Однако бремя его бедного берлинского «я» никуда не девалось. Пёклер с ним разговаривал, слушал его, щупал, а оно не растворялось, не бежало – оно упорствовало, просило подачек во всех парадных его жизни, немо умоляло взглядом, тянуло руки, вполне уверенные в собственном умении мастерить муки совести. Шум, похожий на работу, в Пенемюнде и пристойная компания на островном постоялом дворе герра Халлигера – все это отмеряло время до наступления подходящей для запуска погоды, – а Пёклер беззащитнее прежнего. Его холодные ночи без женщин, карты и шахматы, мужские пивные турниры, кошмары, из коих выплывать на поверхность приходилось самостоятельно, ибо ничьей руке не встряхнуть его, не пробудить, некому прижать его к себе, когда на оконную штору наползают тени, – все это в памятном ноябре обрушилось на него, а может, он и не сопротивлялся. Защитный рефлекс. Ибо творилась какая-то жуть.
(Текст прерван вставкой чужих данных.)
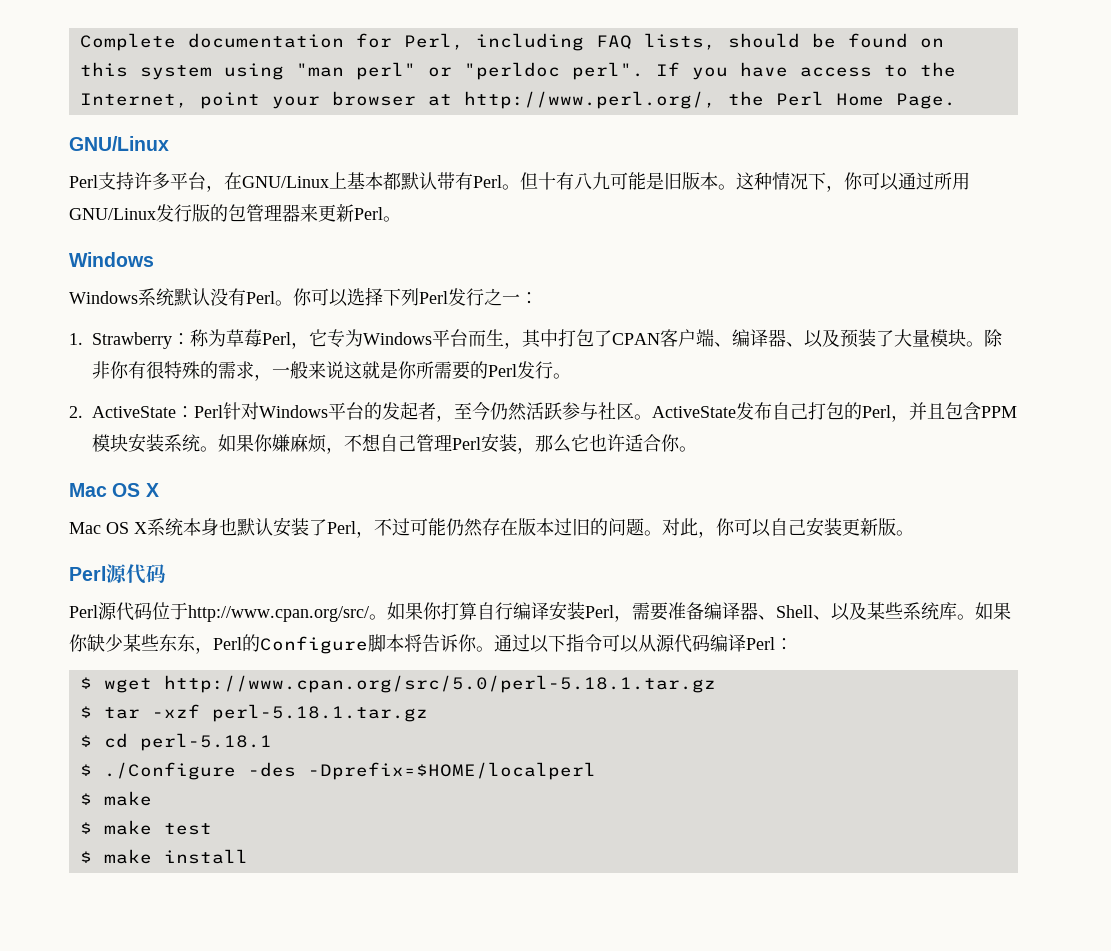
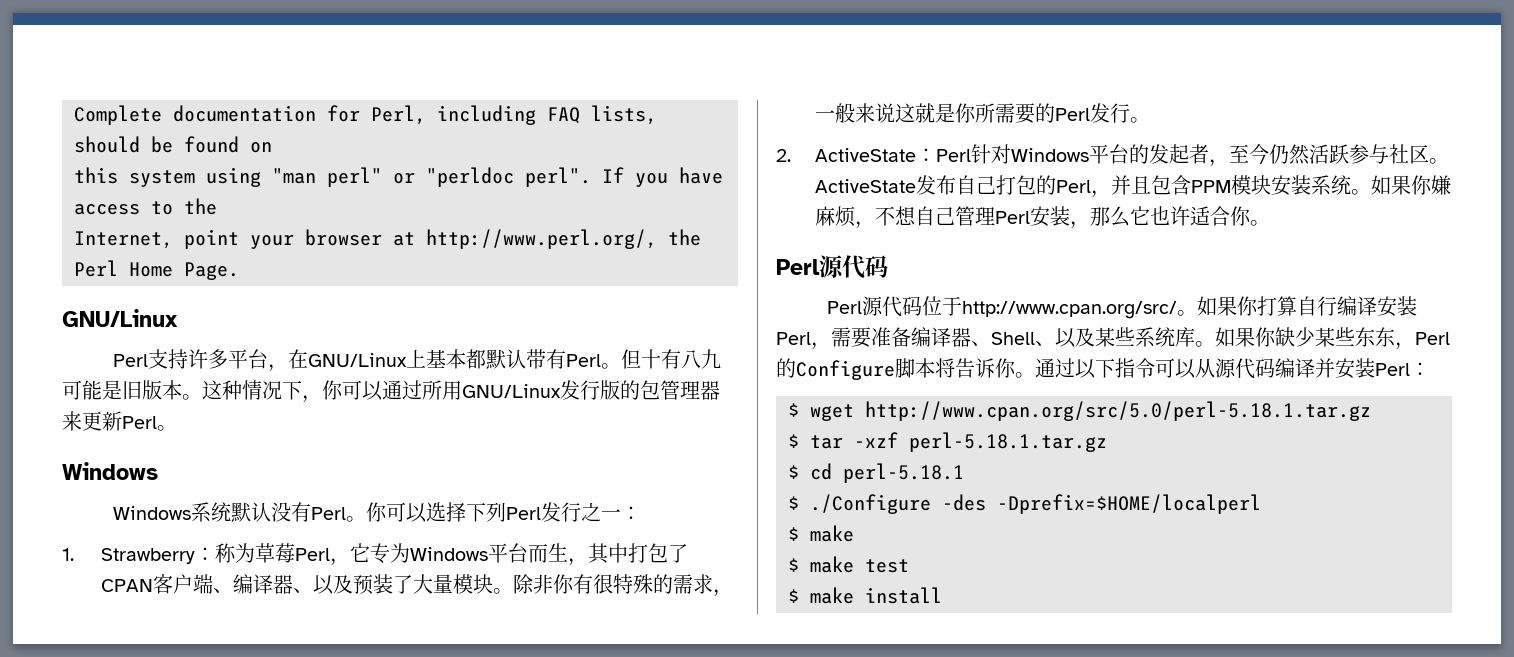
[69,483,159,497] [69,517,914,538] // Mac OS X // Mac OS X系统本身也默认安装了Perl，不过可能仍然存在版本过旧的问题。对此，你可以自己安装更新版。 -> (1271, 223) none
(746, 643) none -> [1315,358,1375,379] 并安装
Ибо раз-другой, среди эфедриновых предрассветных кивков ja, ja, stimmt, ja
, поскольку некую конструкцию носишь не в голове, а на ней, и ощущаешь, как она покачивается на краю зрения и уплывает, покачивается, чуть ли не уравновешенная, – он вдруг понимал, что его относит прочь… некое допущение на Пёклера в расчетах, чертежах, диаграммах и даже в тех грубых железяках, какие уже имелись в наличии… всякий раз, едва это случалось, он тотчас паниковал и отползал в редут Пёклера-наяву, сердце колотилось, руки-ноги ныли, дыханье запиналось тихоньким хунх… Что-то за ним охотилось, что-то прямо здесь, среди бумаги. Как только страх угасания был поименован, Пёклер понял, что это Ракета – манит его к себе. Но если он и знал, что в чем-то подобном сему угасанию освободится от провала своего и одиночества, его это убеждало не вполне… Посему он шнырял, как сервоклапан с шумным подводом, по всему Нулю, меж двумя желаньями – личным осознанием и безличным спасением. Монтауген все это видел. Он мог в душу Пёклеру заглянуть. В сострадании своем, что неудивительно, он не располагал бесплатным советом другу. Пёклеру придется искать собственный путь к своему нулевому сигналу, истинный курс.К 38-му объект в Пенемюнде уже принял какие-то очертания, и Пёклер переехал на большую землю. На основании практически лишь трактата Штодды о паровых турбинах да полезных данных, время от времени поступавших из университетов Ганновера, Дармштадта, Лейпцига и Дрездена, группа силовой установки испытывала ракетный двигатель с тягой 1½ тонны, давлением в камере сгорания 10 атмосфер и временем работы 60 секунд. Скорость истечения продуктов сгорания у них выходила 1800 метров в секунду, но они стремились к величине 2000. Называли ее волшебным числом, причем в буквальном смысле. Как некоторые игроки на бирже знают, когда подавать стоп-заявку, инстинктивно чуя не напечатанные цифры, но скорости изменения
, по первой и второй производной в собственной коже зная, когда включиться, остаться или выйти, – так и инженерные рефлексы настроены на то, чтобы всегда, в любой миг знать, что именно – при наличии ресурсов – можно олицетворить в рабочем железе, что «выполнимо». В тот день, когда выполнима стала скорость истечения 2000 м/сек, до самой А4 вдруг оказалось рукой подать. Опасно было лишь соблазниться слишком уж изощренными подходами. Никто не застрахован. Едва ли остался хоть один проектировщик, не исключая и Пёклера, кто не предложил бы какую-нибудь чудовищную установку, голову Горгоны, всю в сплетеньи труб, трубок, сорок бочек замысловатых арестантов для контроля давления, соленоиды поверх управляющих клапанов на вспомогательных клапанах клапанов резервных – сотни печатных страниц номенклатуры одних клапанов прилагались к этим диким предложениям, что все до единого сулили огромную разность давления между нутром камеры и выходным срезом сопла: очень красиво, если вам по барабану, надежно ли ведут себя в сцепке миллионы подвижных деталей. Но для того, чтобы добиться надежного рабочего мотора, который военные могли бы использовать в полевых условиях для умерщвления людей, подлинная инженерная задача была в том, как все донельзя упростить.